EXERCISE REQUIREMENTS - Count how many lines in the material below hold the word "html"; the reply is that number alone.

RECORDS SUPPLIED -

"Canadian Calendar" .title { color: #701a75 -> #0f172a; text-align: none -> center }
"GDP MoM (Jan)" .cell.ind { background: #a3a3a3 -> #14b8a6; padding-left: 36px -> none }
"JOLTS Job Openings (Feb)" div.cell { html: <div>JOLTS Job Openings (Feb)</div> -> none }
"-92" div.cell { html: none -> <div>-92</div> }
--
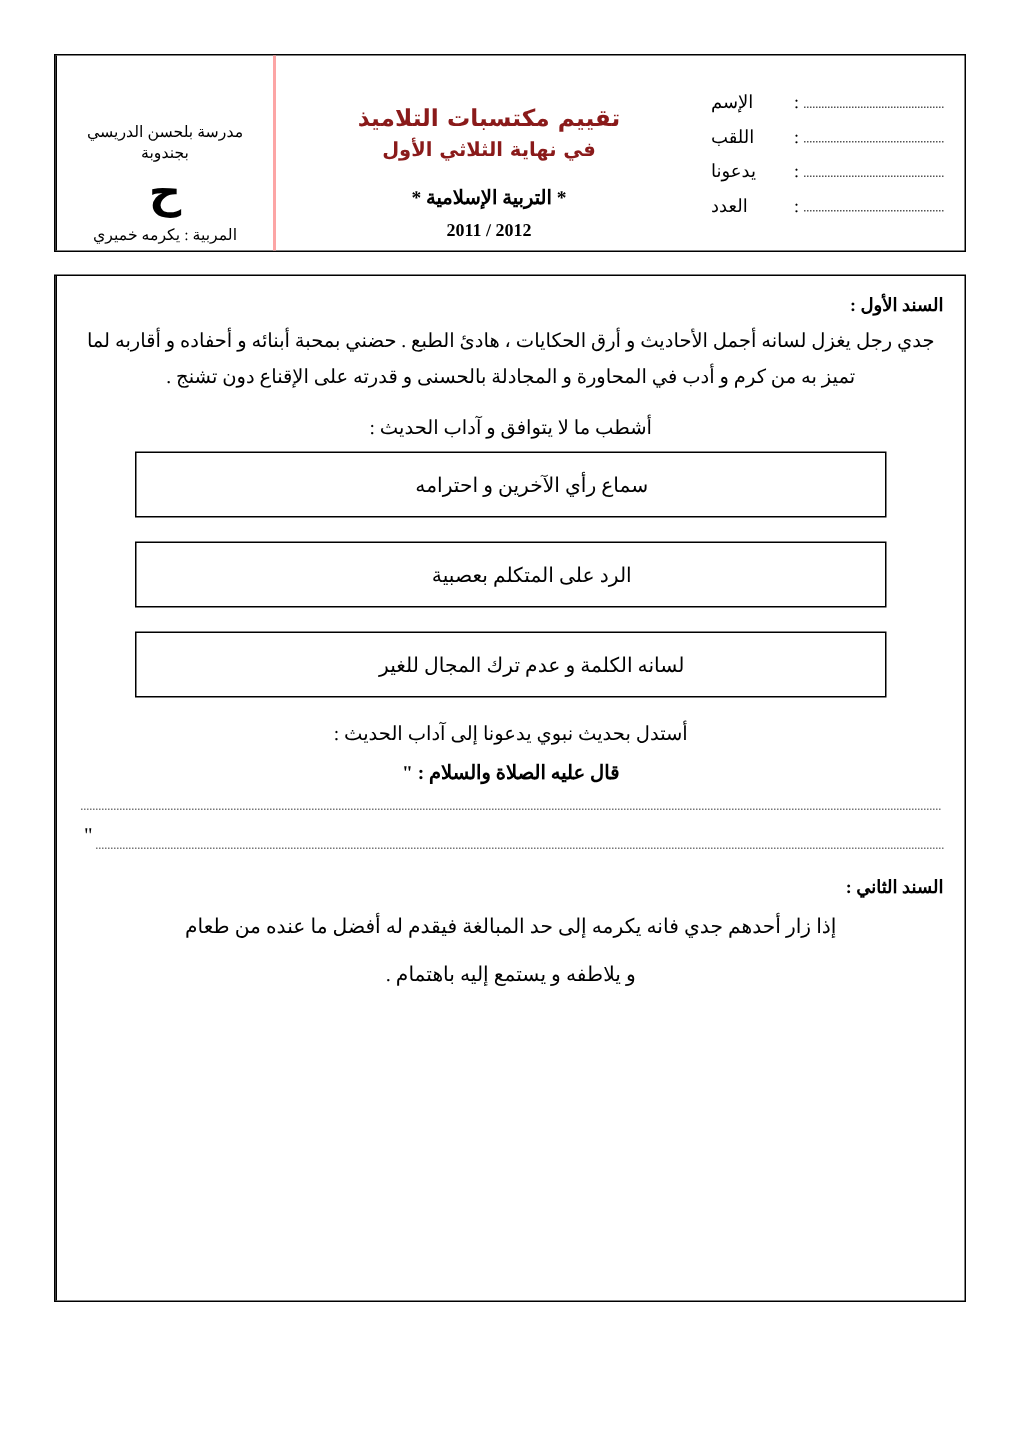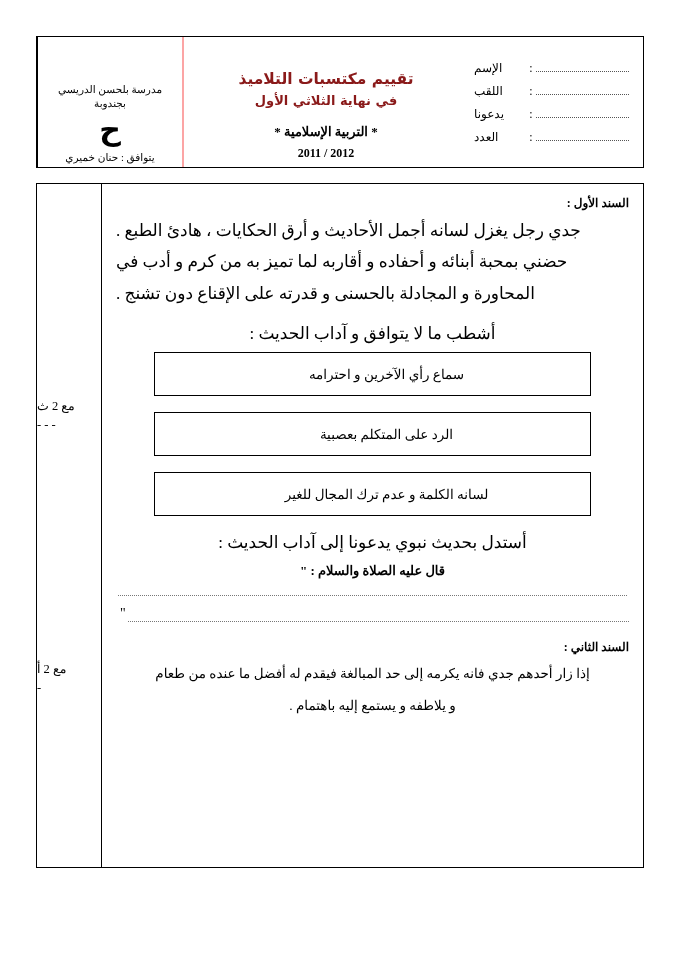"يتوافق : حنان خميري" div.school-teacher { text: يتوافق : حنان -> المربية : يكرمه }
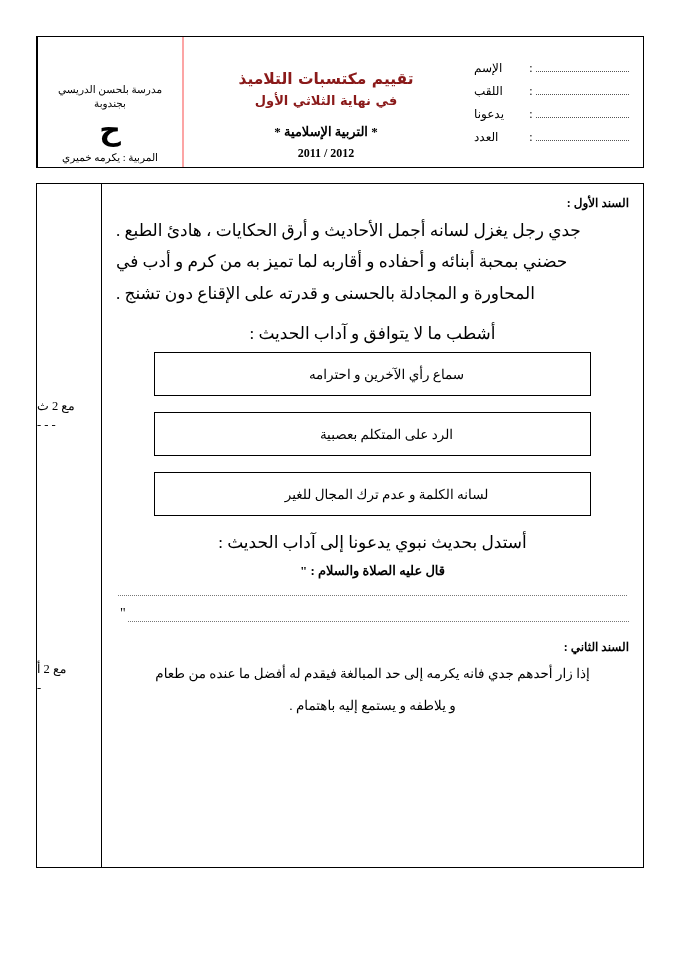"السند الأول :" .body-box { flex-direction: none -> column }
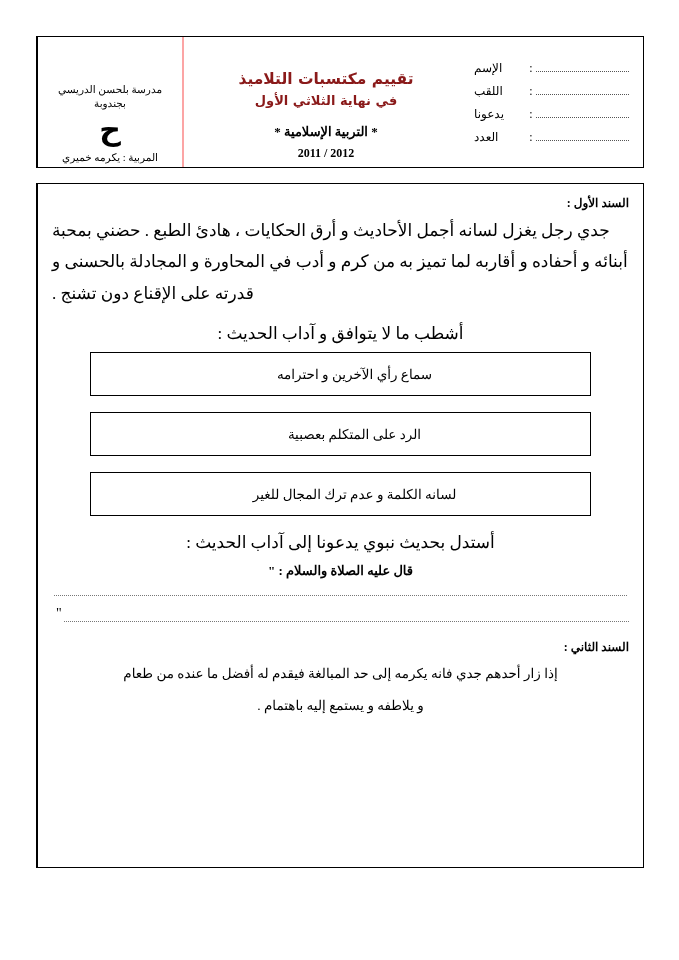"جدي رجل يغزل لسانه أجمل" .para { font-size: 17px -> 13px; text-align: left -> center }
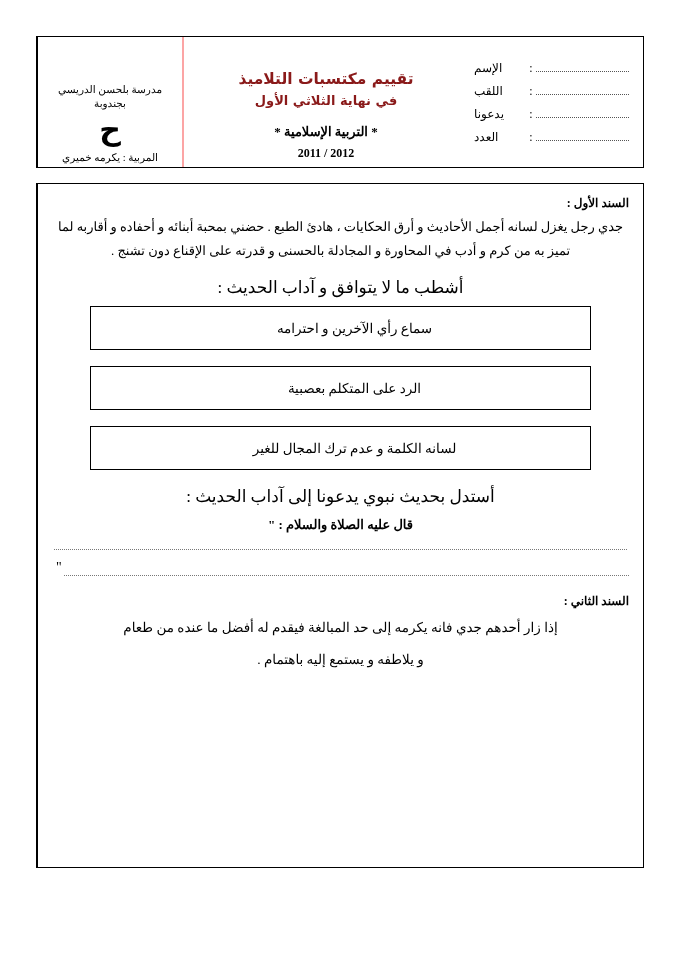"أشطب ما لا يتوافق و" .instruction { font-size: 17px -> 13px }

RESULT - 2